_PROBLEM STATEMENT:_ Pull every line that includes the word "only" out of the data below and copy it.

Source data:
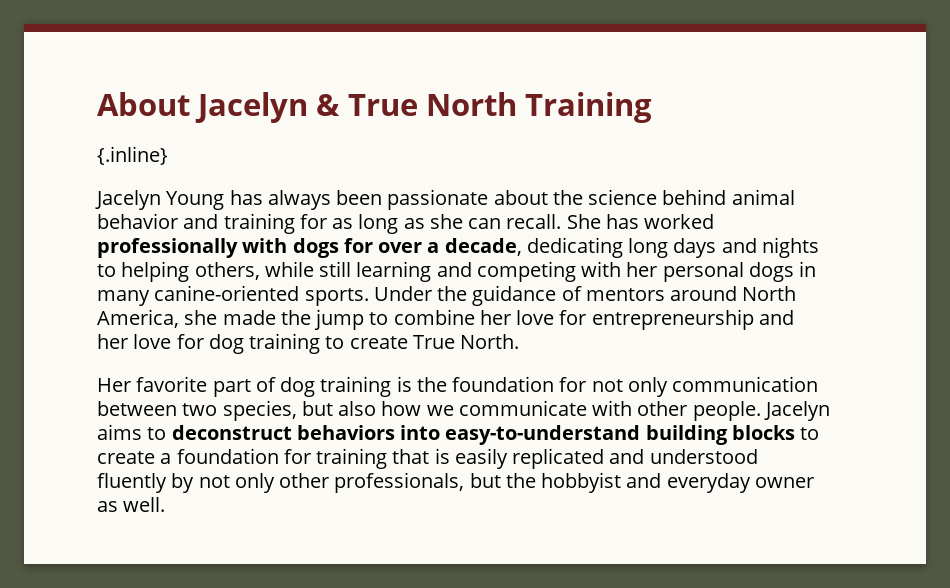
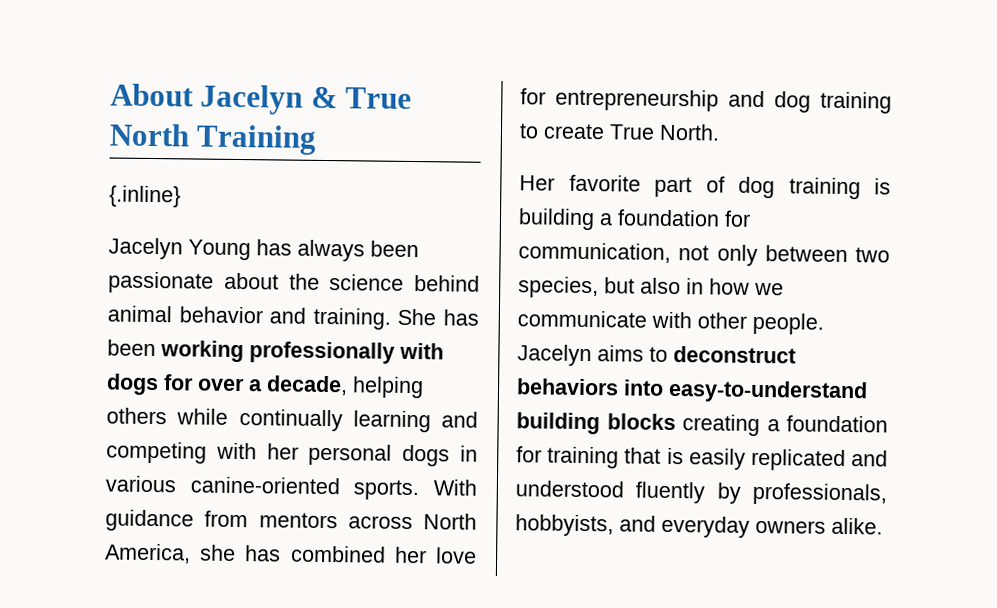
- Jacelyn Young has always been passionate about the science behind animal behavior and training for as long as she can recall. She has worked professionally with dogs for over a decade, dedicating long days and nights to helping others, while still learning and competing with her personal dogs in many canine-oriented sports.
+ Jacelyn Young has always been passionate about the science behind animal behavior and training. She has been working professionally with dogs for over a decade, helping others while continually learning and competing with her personal dogs in various canine-oriented sports.
- Under the guidance of mentors around North America, she made the jump to combine her love for entrepreneurship and her love for dog training to create True North.
+ With guidance from mentors across North America, she has combined her love for entrepreneurship and dog training to create True North.
- Her favorite part of dog training is the foundation for not only communication between two species, but also how we communicate with other people.
+ Her favorite part of dog training is building a foundation for communication, not only between two species, but also in how we communicate with other people.
- Jacelyn aims to deconstruct behaviors into easy-to-understand building blocks to create a foundation for training that is easily replicated and understood fluently by not only other professionals, but the hobbyist and everyday owner as well.
+ Jacelyn aims to deconstruct behaviors into easy-to-understand building blocks creating a foundation for training that is easily replicated and understood fluently by professionals, hobbyists, and everyday owners alike.

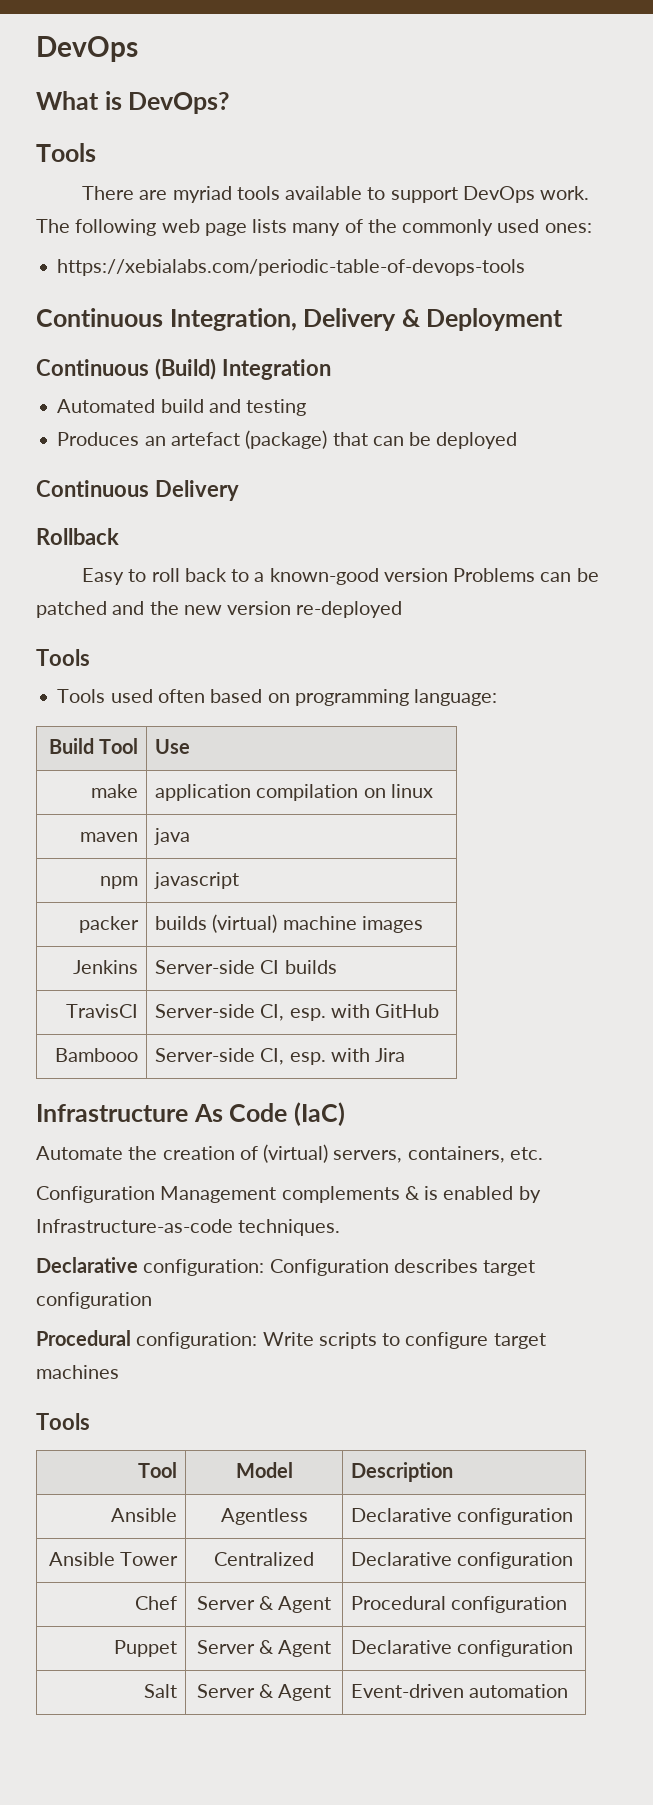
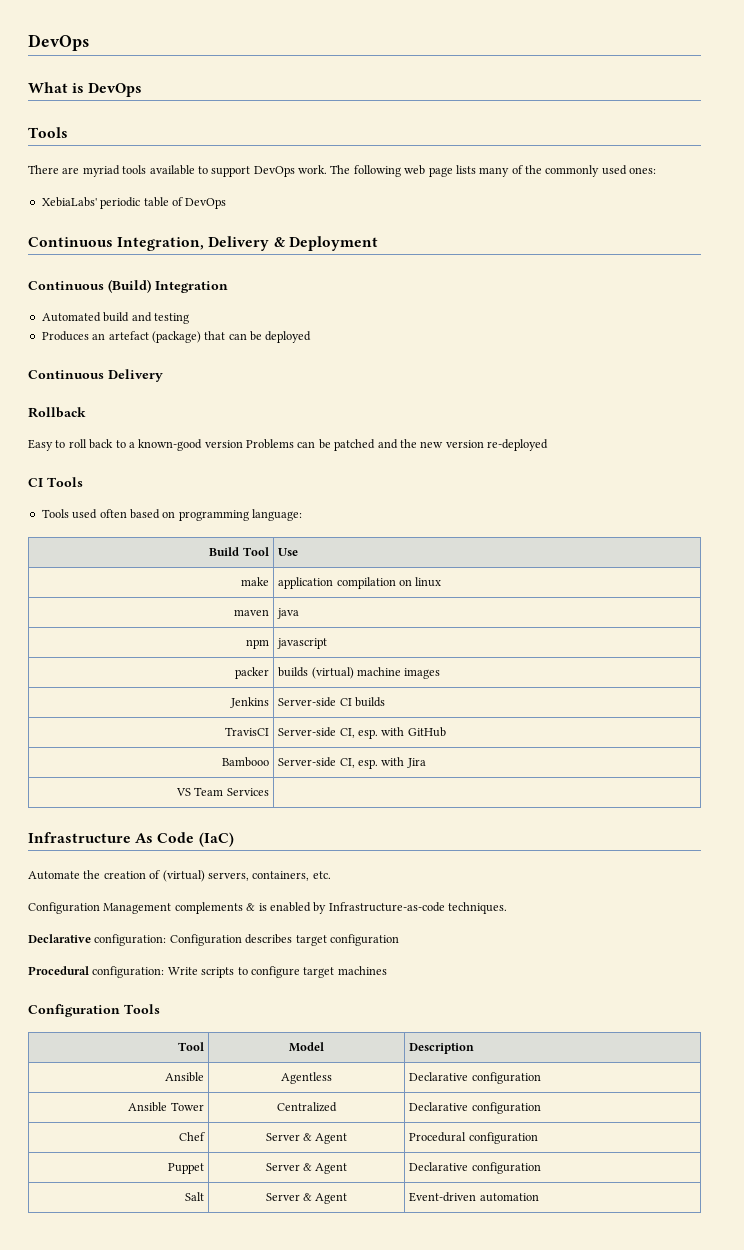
- What is DevOps?
+ What is DevOps
- https://xebialabs.com/periodic-table-of-devops-tools
+ XebiaLabs' periodic table of DevOps
  Easy to roll back to a known-good version Problems can be patched and the new version re-deployed
- Tools
+ CI Tools
+ VS Team Services |
  Procedural configuration: Write scripts to configure target machines
- Tools
+ Configuration Tools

_RESULT:_
- Her favorite part of dog training is the foundation for not only communication between two species, but also how we communicate with other people.
+ Her favorite part of dog training is building a foundation for communication, not only between two species, but also in how we communicate with other people.
- Jacelyn aims to deconstruct behaviors into easy-to-understand building blocks to create a foundation for training that is easily replicated and understood fluently by not only other professionals, but the hobbyist and everyday owner as well.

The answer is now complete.